Mireille had grown weary of feeling that our experience of existence had unavoidably resulted in a tape delay.
“We are held hostage in someone else’s head…and in the end…and in our own. Regret will only get you ugly in the end.”
She considered the device currently slipped within a little zippered pocket inside her purse: plastic, glass, semiconductor chips of silicon, and rare earth minerals molded and arranged into a slim rectangle of circuit boards and a touchscreen with a friendly graphic user interface. Contemplating all it was capable of—all of its known, numerous applications, the ones she hasn’t figured out yet and the ones she didn’t care to—she asked herself:
“We’re already living in the future…aren’t we? …Or as far as this future is gonna go, really. From here-on-out and for awhile now it’s all just restatements of a theme, sure with a few innovative variations and tempo changes thrown in to keep us back-slap-smiling, ‘gee–whiz, how neat, this cutting-edge changes everything! Science will save us!’ But, shouldn’t we be somewhere else?

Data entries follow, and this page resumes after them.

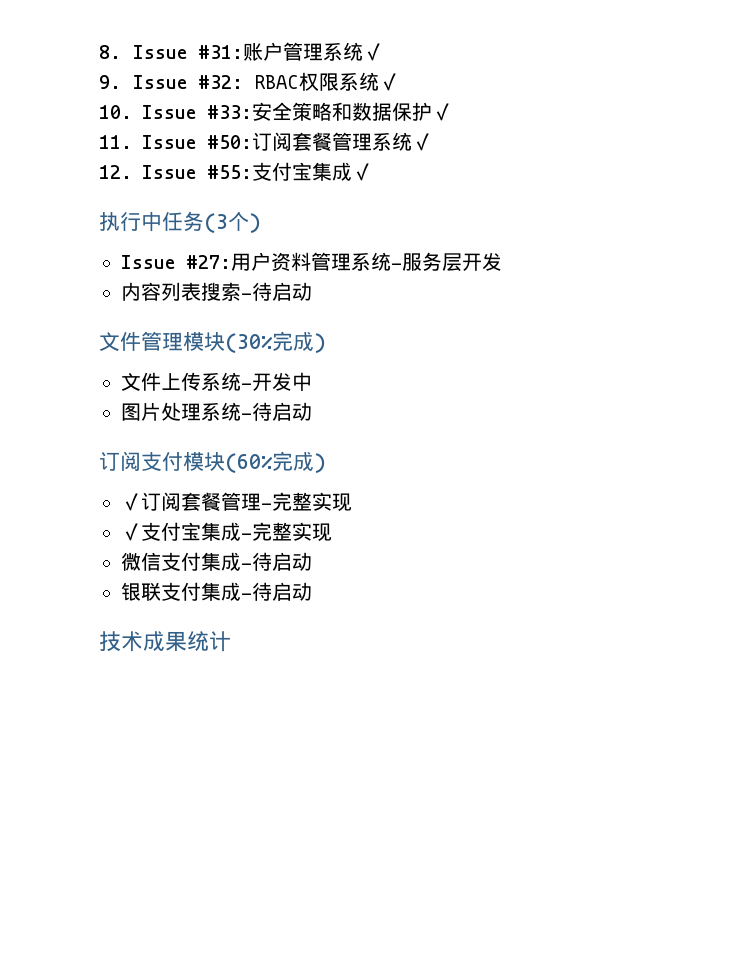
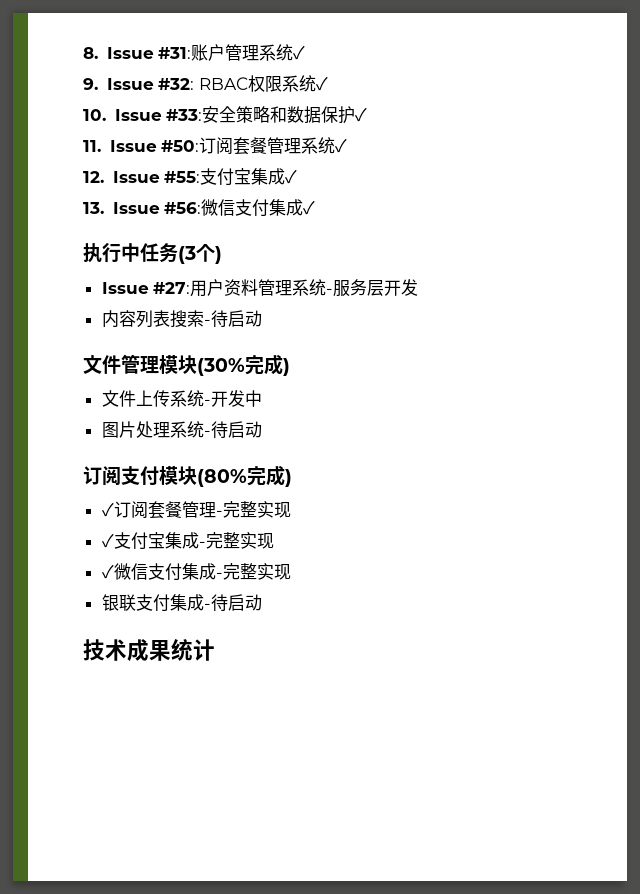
+ 13. Issue #56:微信支付集成✓
- 订阅支付模块(60%完成)
+ 订阅支付模块(80%完成)
- 微信支付集成-待启动
+ ✓微信支付集成-完整实现

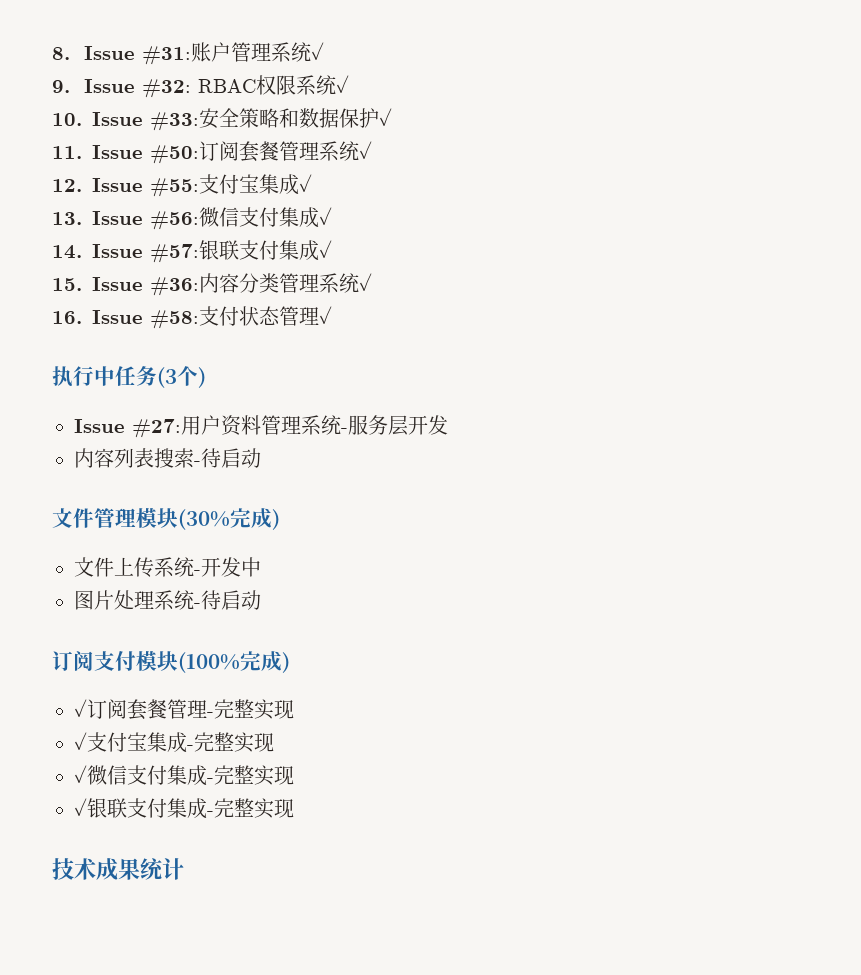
+ 14. Issue #57:银联支付集成✓
+ 15. Issue #36:内容分类管理系统✓
+ 16. Issue #58:支付状态管理✓
- 订阅支付模块(80%完成)
+ 订阅支付模块(100%完成)
- 银联支付集成-待启动
+ ✓银联支付集成-完整实现

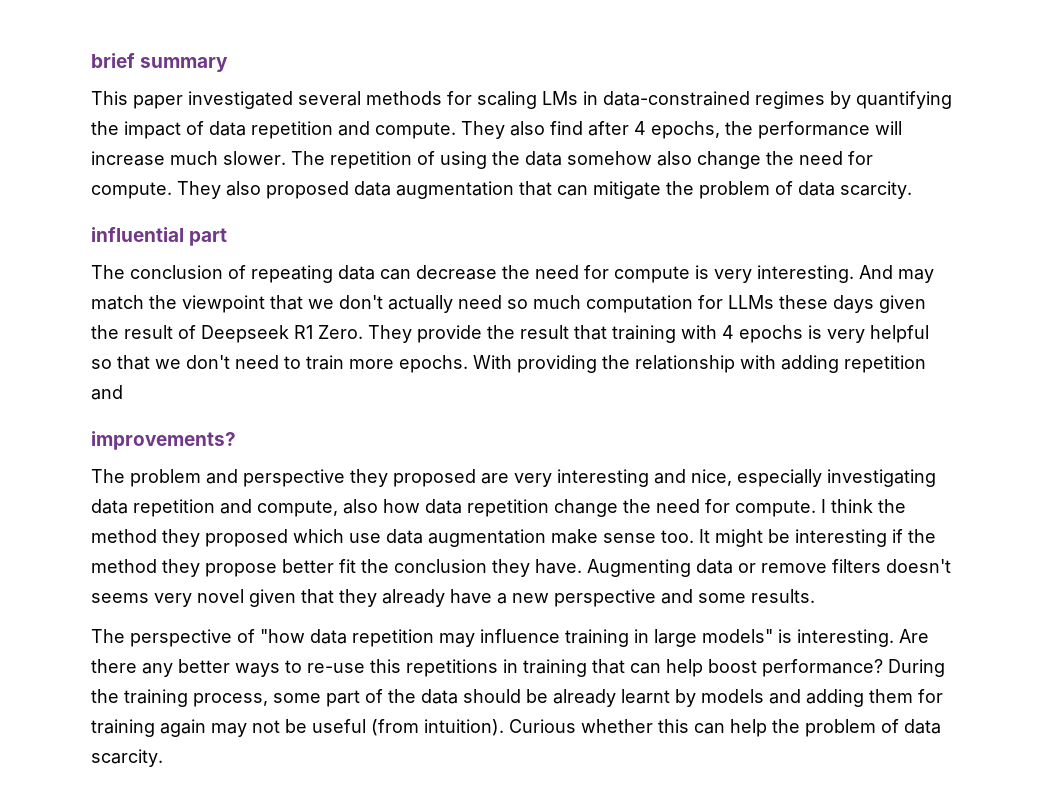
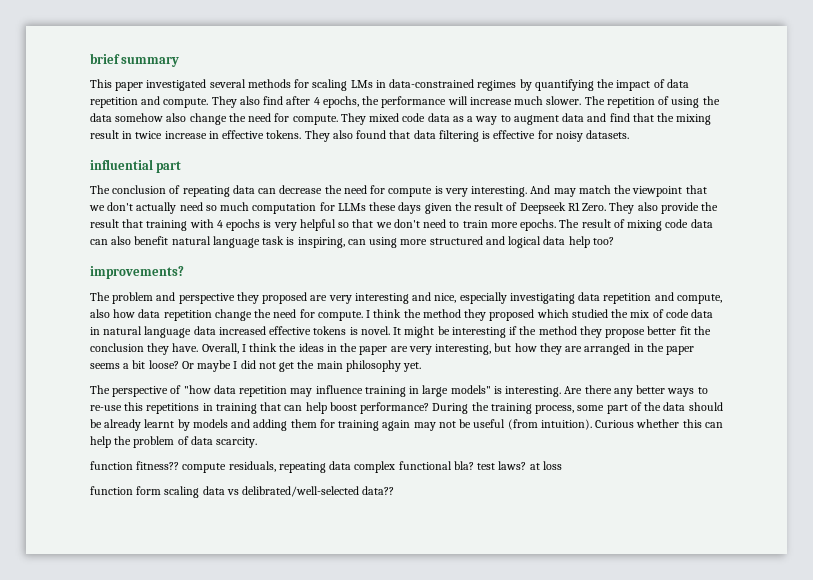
- They also proposed data augmentation that can mitigate the problem of data scarcity.
+ They mixed code data as a way to augment data and find that the mixing result in twice increase in effective tokens. They also found that data filtering is effective for noisy datasets.
- They provide the result that training with 4 epochs is very helpful so that we don't need to train more epochs.
+ They also provide the result that training with 4 epochs is very helpful so that we don't need to train more epochs.
- With providing the relationship with adding repetition and
+ The result of mixing code data can also benefit natural language task is inspiring, can using more structured and logical data help too?
- I think the method they proposed which use data augmentation make sense too.
+ I think the method they proposed which studied the mix of code data in natural language data increased effective tokens is novel.
- Augmenting data or remove filters doesn't seems very novel given that they already have a new perspective and some results.
+ Overall, I think the ideas in the paper are very interesting, but how they are arranged in the paper seems a bit loose? Or maybe I did not get the main philosophy yet.
+ function fitness?? compute residuals, repeating data complex functional bla? test laws? at loss
+ function form scaling data vs delibrated/well-selected data??

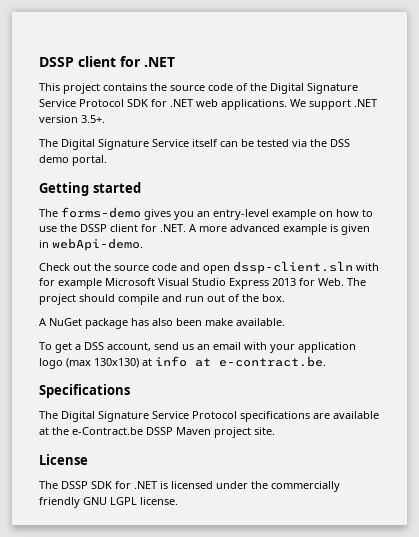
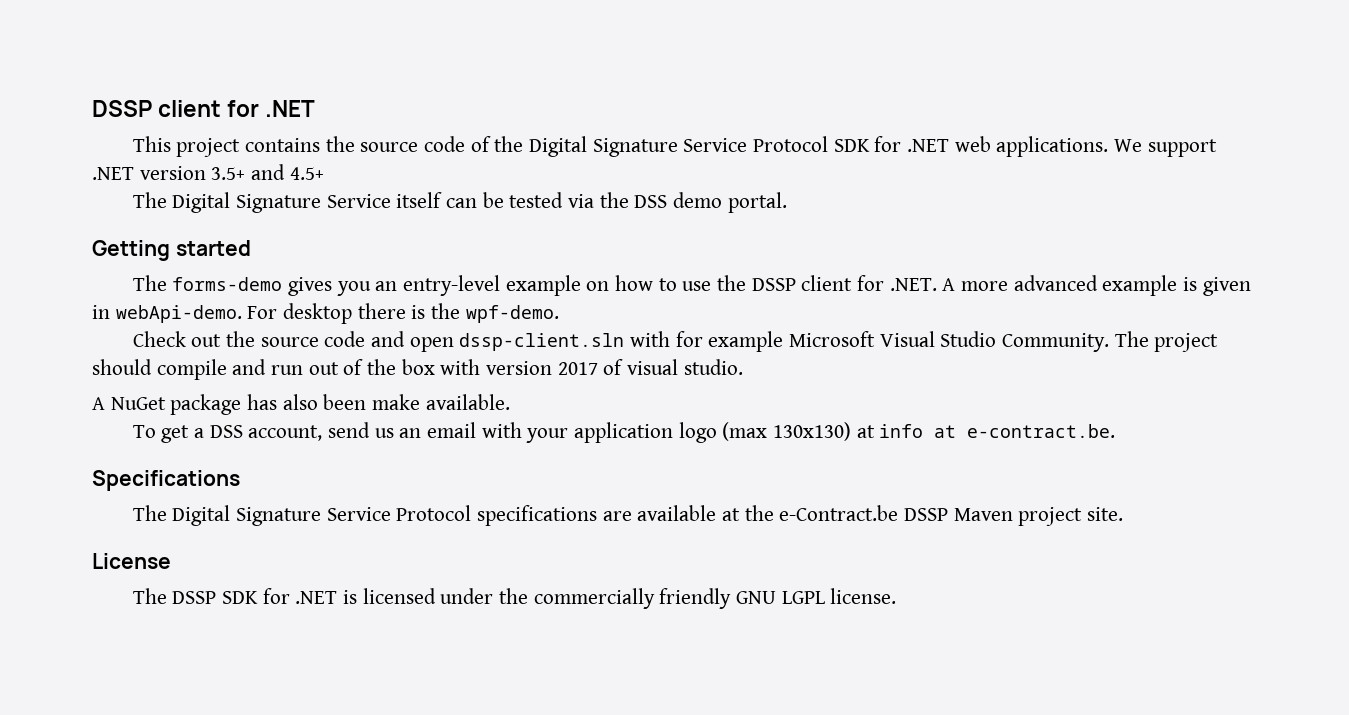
- We support .NET version 3.5+.
+ We support .NET version 3.5+ and 4.5+
+ For desktop there is the wpf-demo.
- Check out the source code and open dssp-client.sln with for example Microsoft Visual Studio Express 2013 for Web. The project should compile and run out of the box.
+ Check out the source code and open dssp-client.sln with for example Microsoft Visual Studio Community. The project should compile and run out of the box with version 2017 of visual studio.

“Shouldn’t we be somewhere else and doing something other by now?”
A sudden nudge—Mireille felt a petite twitch of an impulse to check for updates and status changes. She rolled back the teeth of a zipper, then another, and pulled the phone from her bag. After a swipe, tap, tap, tap, tap of an index finger, another tap brought her to her home page. Lately, every time she logged in to her YouLoop account, over the remote din of row upon row of massive servers roaring away at some installation on a rural sprawl, an advert for an apparel company would pop-up with polished photos of professional mannequins—all so slender and young, all so pale-pink and fair-peach in skin tone, some sullen in denim, others with open mouths in graphic tees cavorting across the afternoon gloss of an open field—all asking in a bold white font atop a black background:
“How the hell should I know?” Mireille said to herself. “How could anyone, when we don’t even know what these bundles of qualities we carry and call the self is right now at this moment?” After a distracted scroll down her digital profile’s wall, she logged off. Her phone was returned to its place.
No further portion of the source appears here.